Administrative scalability: The ability of an increasing number of organisations to easily share a single distributed system.

Functional scalability: The ability to enhance the system by adding new functionality at minimal effort.

For example, a scalable online transaction processing system or database management system is one that can be upgraded to process more transactions by adding new processors, devices and storage and which can be upgraded easily and transparently without shutting it down.

What are the specific offerings from IBM for the geospatial industry?
We have specific products for GIS-based solutions, but they are encapsulated as part of IBM’s Smarter Planet strategy. In IBM Smarter Planet, almost anything can become digitally aware and interconnected. Smart airports, smart banks, smart roadways, smart cities – with so much technology available at such a low cost, the list of possibilities is endless.

Smart systems are emerging that can improve our lives and have a profound impact on environmental challenges facing society and the planet. These smart systems are “instrumented” into the fabric of our world and provide new, actionable information in real time that can be used to gain insights, optimise systems and change behavior in areas such as electricity grids, transportation, upstream petroleum, distribution, and water management. So, GIS is taking a role part in presenting those SmarterPlanet result.
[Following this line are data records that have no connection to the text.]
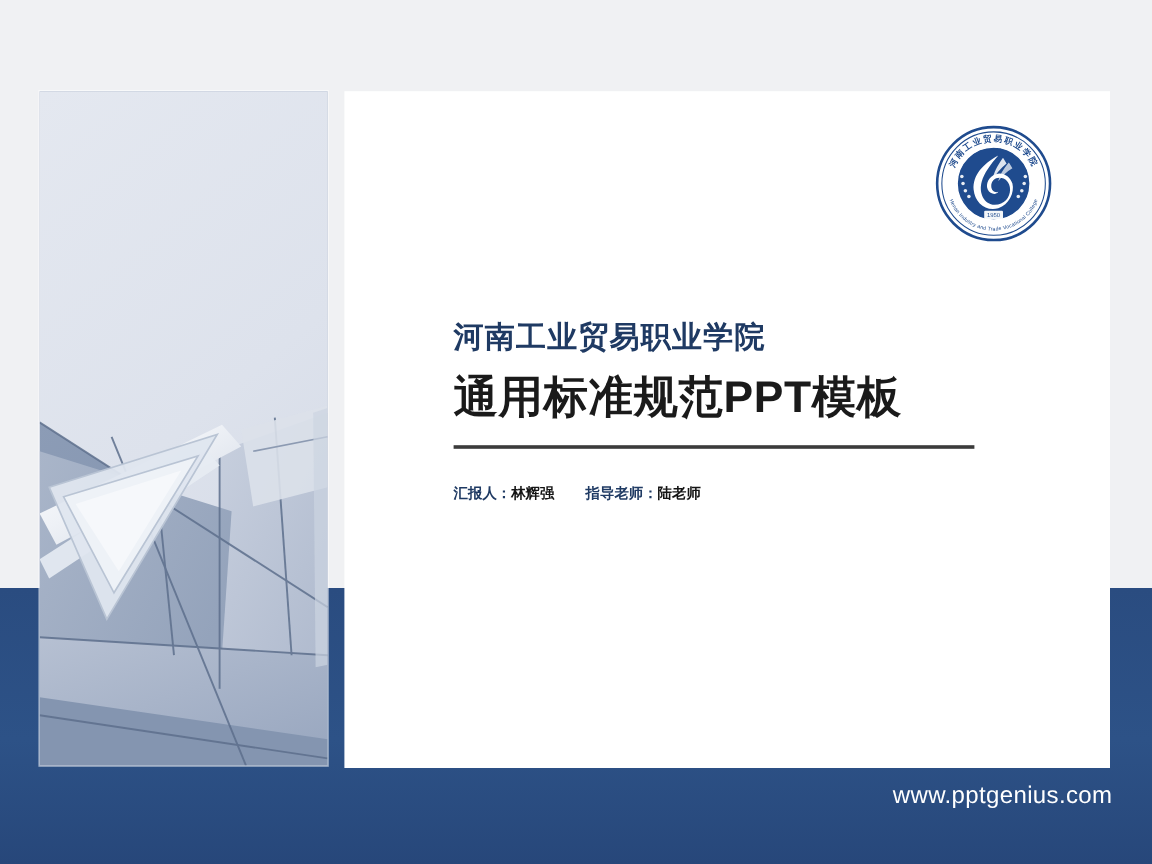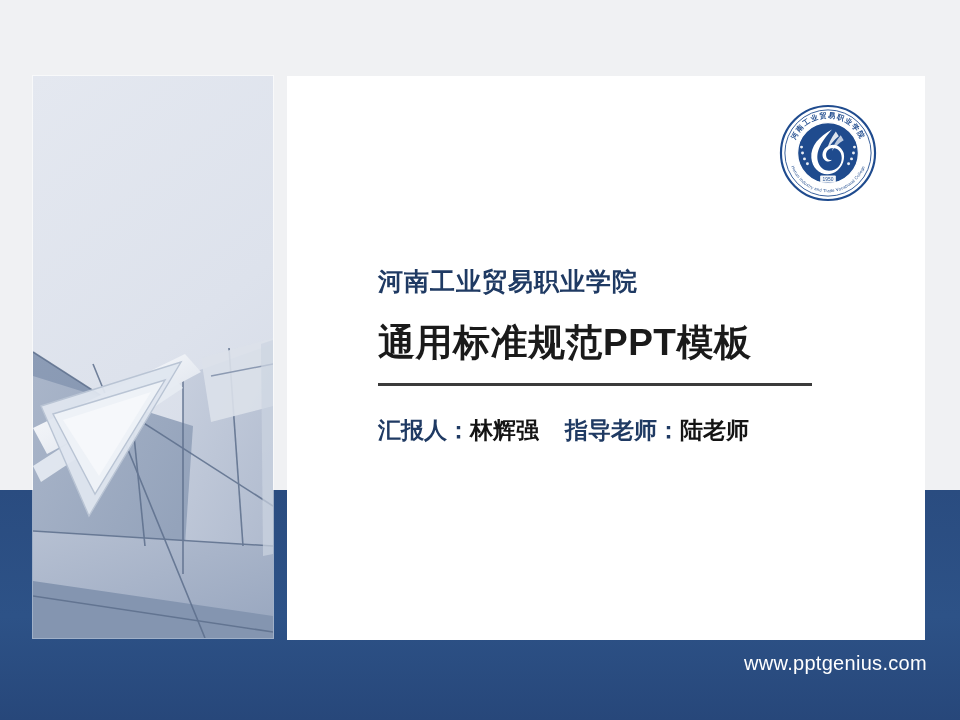--- a/index.html
+++ b/index.html
@@ -83,37 +83,37 @@
   }
   .org-name {
     font-size: 25px;
     font-weight: bold;
     color: #1f3a63;
     letter-spacing: 1px;
     line-height: 1.2;
     white-space: nowrap;
   }
   .main-title {
-    margin-top: 25px;
+    margin-top: 13px;
     font-size: 37px;
     font-weight: bold;
     color: #1a1a1a;
     letter-spacing: 0.5px;
     line-height: 1.2;
     white-space: nowrap;
   }
   .divider {
     margin-top: 18px;
     width: 434px;
     height: 3px;
     background: #3b3b3b;
   }
   .meta-row {
     margin-top: 30px;
-    font-size: 23px;
+    font-size: 12px;
     font-weight: bold;
     white-space: nowrap;
     line-height: 1.3;
   }
   .meta-label { color: #1f3a63; }
   .meta-value { color: #141414; }
   .meta-gap { display: inline-block; width: 26px; }
 
   
   .footer-url {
Interoperability and security are concerns associated with cloud computing. How can these issues be addressed?
Having said all this, we know that there are hurdles or obstacles to be overcome for any enterprise looking at cloud environment. Based on feedback from clients and research from firms like IDC, we know that security remains a top-of-mind concern when discussing cloud adoption. Multiple surveys have also shown that the top inhibitor to moving forward with cloud computing is security.

Just think about the security implications in the consumer space with challenges that Facebook and Google have been facing – now apply that to the enterprise. We need to have standards, security architectures, end points and typologies, etc. So, the answer in addressing the security concern for using the cloud is from the customer’s itself. Have they had the security standard applied? If they do have the security standard applied to their IT system, what they have to do is to cross-check whether the applied security standard run by cloud provider follows or meets the customer’s one.

It is clear that cloud presents challenges that traditional IT environments do not have. There is obviously a lot to think about in terms of security when moving to a cloud environment. IBM approaches its security strategy in a similar, but adapted way to our strategic outsourcing business. We primarily look at five angles that I think it can be applied universally.

But, those security concerns should not become a barrier for an enterprise to use the cloud. There is still an alternative on how to utilise cloud by choosing the appropriate cloud deployment model – if they are not comfortable utilising public cloud. There are three deployment models of cloud: private cloud, public cloud and hybrid.

Besides that, an enterprise may use the general guidelines as a framework that allows an IT organisation to pick and choose the model that can be moved to the cloud. The advice is:

  • Critical and confidential data or information needs to be processed and held inside secure private systems; this could be held on a private cloud on customer premises or in a service provider’s data centre;
  • Less critical and confidential data or applications could be held in a shared community cloud where the cloud service is shared with a controlled group of other cloud users;
  • Public domain or non-critical information that does not place the company at risk can be held outside the organisation in the public cloud.